DESCRIPTION OF THE TASK :: Each record below is to be copied exactly; the pictures are to be omitted.

[Version difference data]
------------------------------------------------------------

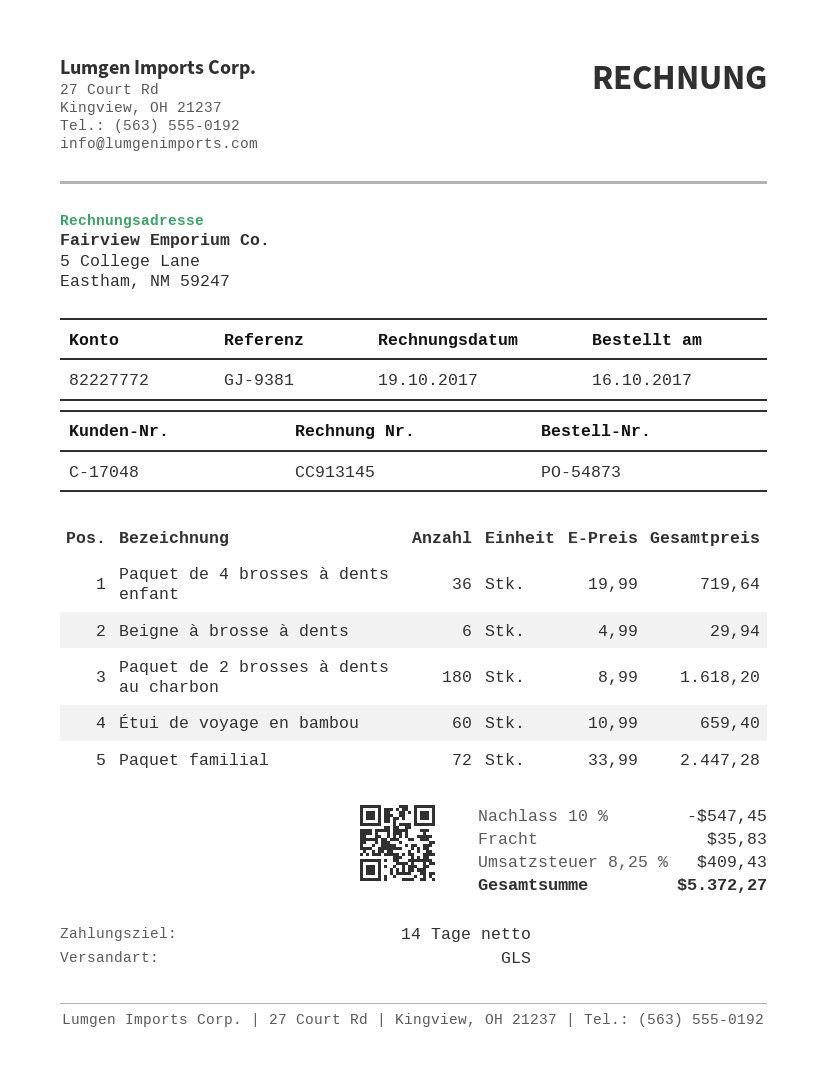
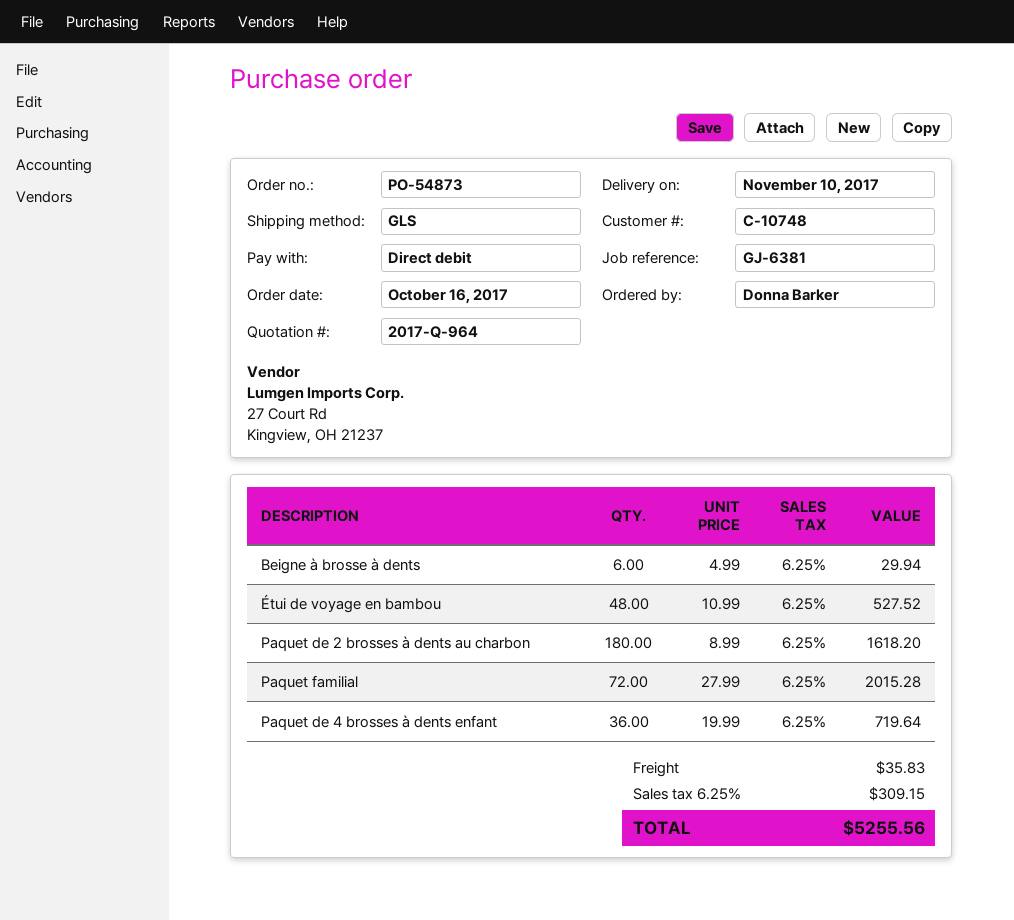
customer number: C-17048 -> C-10748
reference: GJ-9381 -> GJ-6381
Étui de voyage en bambou: 60 x 10.99 = 659.40 -> 48 x 10.99 = 527.52
Paquet familial: 72 x 33.99 = 2447.28 -> 72 x 27.99 = 2015.28
discount: 10% = 547.45 -> none
tax: 8.25% = 409.43 -> 6.25% = 309.15
total: 5372.27 -> 5255.56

------------------------------------------------------------

RESULT OF THE TASK ::
customer number: C-17048 -> C-10748
reference: GJ-9381 -> GJ-6381
Étui de voyage en bambou: 60 x 10.99 = 659.40 -> 48 x 10.99 = 527.52
Paquet familial: 72 x 33.99 = 2447.28 -> 72 x 27.99 = 2015.28
discount: 10% = 547.45 -> none
tax: 8.25% = 409.43 -> 6.25% = 309.15
total: 5372.27 -> 5255.56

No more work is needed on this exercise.